Jacking into durian fruit
The bodies of the fruit batteries are made of aerogels: durian carbon aerogel (DCA) and jackfruit carbon aerogel (JCA). The process of deriving them seems complicated, but hey, science is hard.
First, the researchers scrubbed small bio samples from the spongy core of each fruit. Next, the samples were rinsed with ionized water several times to clean them. Placed in autoclaves, they were steamed hydrothermally for 10 hours at 180° C. After cooling off, they were rinsed again and then freeze-dried in a -80° C vacuum over the course of 24 hours. Following that, they were heated to 800° C and held at that temperature for an hour. Overnight ambient cooling yielding black, highly porous, ultralight aerogels. Easy-peasy.
For electrodes, each DCA and JCA battery was fitted with two electrodes, and two different electrode arrays were tested.
The first array, designed to allow an electrochemical measurement of the batteries' performance, incorporated a pair of glass substrates, each coated with an ink comprised of either DCA or JCA powder, respectively, and mixed with carbon black, polyvinylidene fluoride, or a PVDF binder.
The second electrode array used a pair of glass substrates coated with indium tin oxide, with a prepared PP (Celgard) separator between them.
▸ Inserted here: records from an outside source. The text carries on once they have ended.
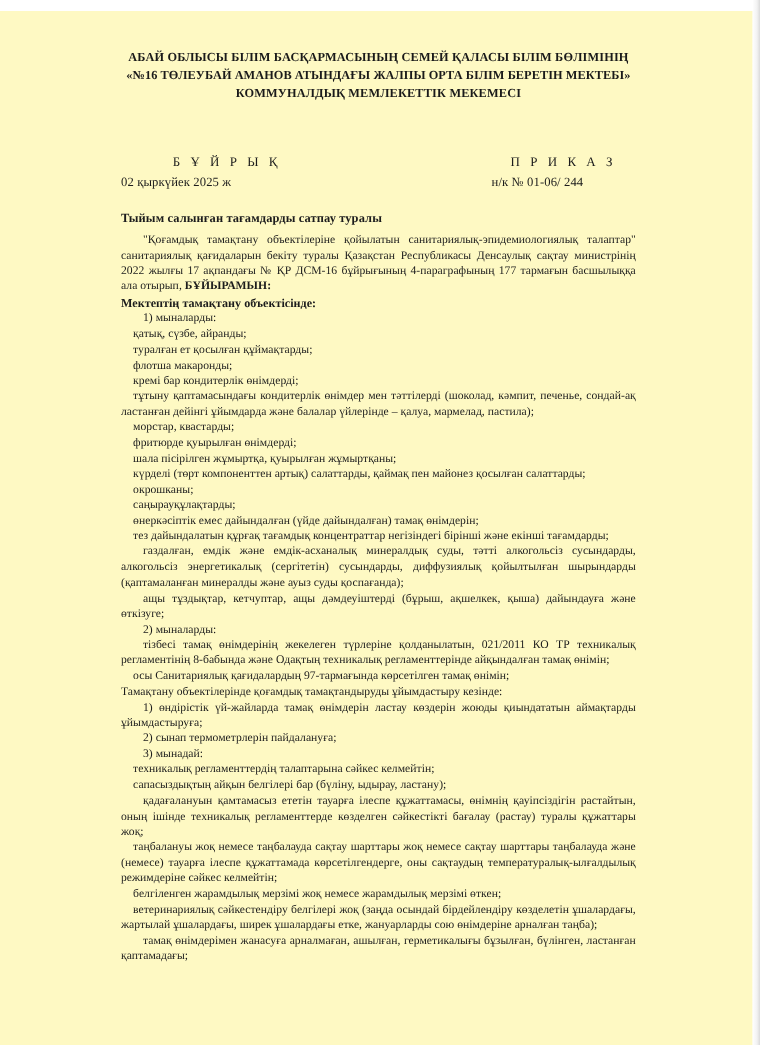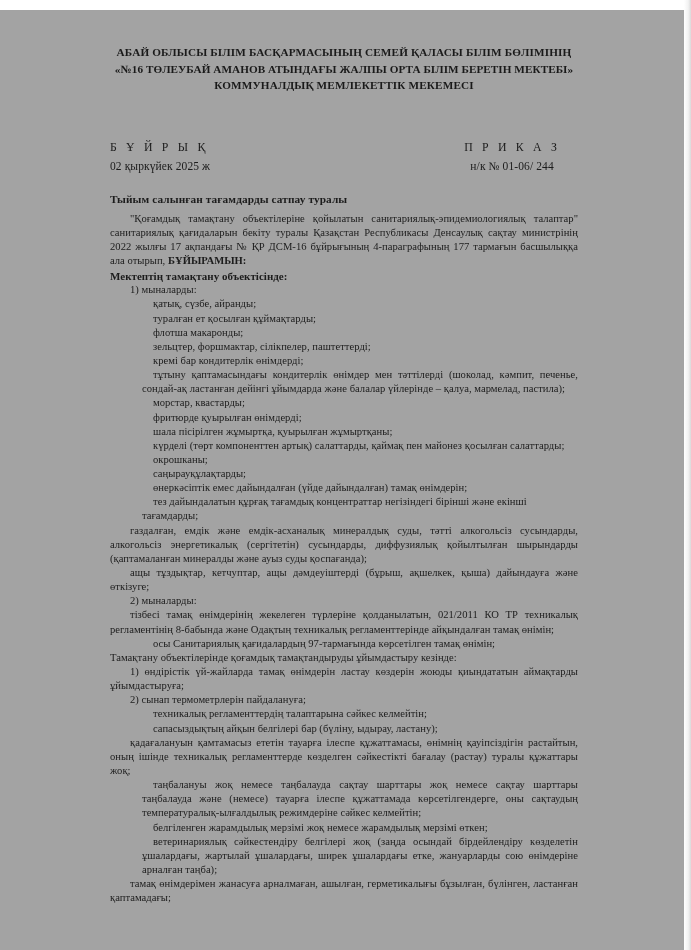--- a/index.html
+++ b/index.html
@@ -10,21 +10,21 @@
   }
   body {
     font-family: "Liberation Serif", "DejaVu Serif", serif;
     color: #1c1c1c;
   }
   .page {
     position: relative;
     width: 691px;
     height: 950px;
     margin: 0 auto;
-    background: #a3a3a3;
+    background: #fef9c3;
     overflow: hidden;
     box-sizing: border-box;
   }
   .scan-edge-top {
     position: absolute;
     top: 0; left: 0; right: 0;
     height: 10px;
     background: #ffffff;
   }
   .scan-edge-right {
@@ -63,20 +63,21 @@
     align-items: flex-start;
   }
   .order-head .col {
     font-size: 11.5px;
     line-height: 1.6;
   }
   .col-right { text-align: center; padding-right: 18px;}
   .spaced {
     letter-spacing: 3.2px;
     font-size: 11.8px;
+    margin-left: 47px;
   }
   .order-date { letter-spacing: 0.1px; }
   .order-num  { letter-spacing: 0.1px; }
 
   
   .subject {
     margin-top: 18px;
     font-weight: bold;
     font-size: 11.3px;
     letter-spacing: 0.1px;
@@ -89,21 +90,21 @@
     line-height: 1.335;
     text-align: justify;
     letter-spacing: 0.02px;
   }
   p.para {
     margin: 0;
     text-align: justify;
     text-justify: inter-word;
   }
   p.para.indent { text-indent: 20px; }
-  p.para.indent-sm { text-indent: 11px; margin-left: 32px; }
+  p.para.indent-sm { text-indent: 11px; }
   p.para.noindent { text-indent: 0; }
   p.para.last-line-left { text-align: left; }
   .b { font-weight: bold; }
   .bold-head {
     font-weight: bold;
     font-size: 11px;
     margin: 0;
   }
 </style>
 </head>
@@ -138,21 +139,20 @@
 
       <p class="para indent"><span>"Қоғамдық тамақтану объектілеріне қойылатын санитариялық-эпидемиологиялық талаптар" санитариялық қағидаларын бекіту туралы Қазақстан Республикасы Денсаулық сақтау министрінің 2022 жылғы 17 ақпандағы № ҚР ДСМ-16 бұйрығының 4-параграфының 177 тармағын басшылыққа ала отырып, </span><span class="b">БҰЙЫРАМЫН:</span></p>
 
       <p class="bold-head">Мектептің тамақтану объектісінде:</p>
 
       <p class="para indent last-line-left">1) мыналарды:</p>
 
       <p class="para indent-sm last-line-left">қатық, сүзбе, айранды;</p>
       <p class="para indent-sm last-line-left">туралған ет қосылған құймақтарды;</p>
       <p class="para indent-sm last-line-left">флотша макаронды;</p>
-      <p class="para indent-sm last-line-left">зельцтер, форшмактар, сілікпелер, паштеттерді;</p>
       <p class="para indent-sm last-line-left">кремі бар кондитерлік өнімдерді;</p>
 
       <p class="para indent-sm">тұтыну қаптамасындағы кондитерлік өнімдер мен тәттілерді (шоколад, кәмпит, печенье, сондай-ақ ластанған дейінгі ұйымдарда және балалар үйлерінде – қалуа, мармелад, пастила);</p>
 
       <p class="para indent-sm last-line-left">морстар, квастарды;</p>
       <p class="para indent-sm last-line-left">фритюрде қуырылған өнімдерді;</p>
       <p class="para indent-sm last-line-left">шала пісірілген жұмыртқа, қуырылған жұмыртқаны;</p>
       <p class="para indent-sm last-line-left">күрделі (төрт компоненттен артық) салаттарды, қаймақ пен майонез қосылған салаттарды;</p>
       <p class="para indent-sm last-line-left">окрошканы;</p>
       <p class="para indent-sm last-line-left">саңырауқұлақтарды;</p>
@@ -164,20 +164,21 @@
 
       <p class="para indent last-line-left">2) мыналарды:</p>
 
       <p class="para indent">тізбесі тамақ өнімдерінің жекелеген түрлеріне қолданылатын, 021/2011 КО ТР техникалық регламентінің 8-бабында және Одақтың техникалық регламенттерінде айқындалған тамақ өнімін;</p>
       <p class="para indent-sm last-line-left">осы Санитариялық қағидалардың 97-тармағында көрсетілген тамақ өнімін;</p>
 
       <p class="para noindent last-line-left">Тамақтану объектілерінде қоғамдық тамақтандыруды ұйымдастыру кезінде:</p>
 
       <p class="para indent">1) өндірістік үй-жайларда тамақ өнімдерін ластау көздерін жоюды қиындататын аймақтарды ұйымдастыруға;</p>
       <p class="para indent last-line-left">2) сынап термометрлерін пайдалануға;</p>
+      <p class="para indent last-line-left">3) мынадай:</p>
 
       <p class="para indent-sm last-line-left">техникалық регламенттердің талаптарына сәйкес келмейтін;</p>
       <p class="para indent-sm last-line-left">сапасыздықтың айқын белгілері бар (бүліну, ыдырау, ластану);</p>
 
       <p class="para indent">қадағалануын қамтамасыз ететін тауарға ілеспе құжаттамасы, өнімнің қауіпсіздігін растайтын, оның ішінде техникалық регламенттерде көзделген сәйкестікті бағалау (растау) туралы құжаттары жоқ;</p>
       <p class="para indent-sm">таңбалануы жоқ немесе таңбалауда сақтау шарттары жоқ немесе сақтау шарттары таңбалауда және (немесе) тауарға ілеспе құжаттамада көрсетілгендерге, оны сақтаудың температуралық-ылғалдылық режимдеріне сәйкес келмейтін;</p>
       <p class="para indent-sm last-line-left">белгіленген жарамдылық мерзімі жоқ немесе жарамдылық мерзімі өткен;</p>
       <p class="para indent-sm">ветеринариялық сәйкестендіру белгілері жоқ (заңда осындай бірдейлендіру көзделетін ұшалардағы, жартылай ұшалардағы, ширек ұшалардағы етке, жануарларды сою өнімдеріне арналған таңба);</p>
       <p class="para indent">тамақ өнімдерімен жанасуға арналмаған, ашылған, герметикалығы бұзылған, бүлінген, ластанған қаптамадағы;</p>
This architecture allowed appraisal of the battery's gravimetric capacitance.
The authors' conclusions
The paper concludes that "both electrodes are attractive candidates for the next generation, high performance, yet low-cost supercapacitors for energy storage devices derived from biowastes." In both the DCA and JCA variants, "the electrodes…displayed long-term cycling stability, and rapid charge–discharge processes. " It turns out that the durian fruit battery has a bit more power-storage capacity than its jackfruit cousin. The paper makes no mention of the final olfactory personality of the batteries.
In addition to offering proof of the potential for using durian fruit and jackfruit for energy storage, the authors point out that for the first time, they've demonstrated the development of carbon aerogels "via a facile, chemical-free, green synthesis procedure."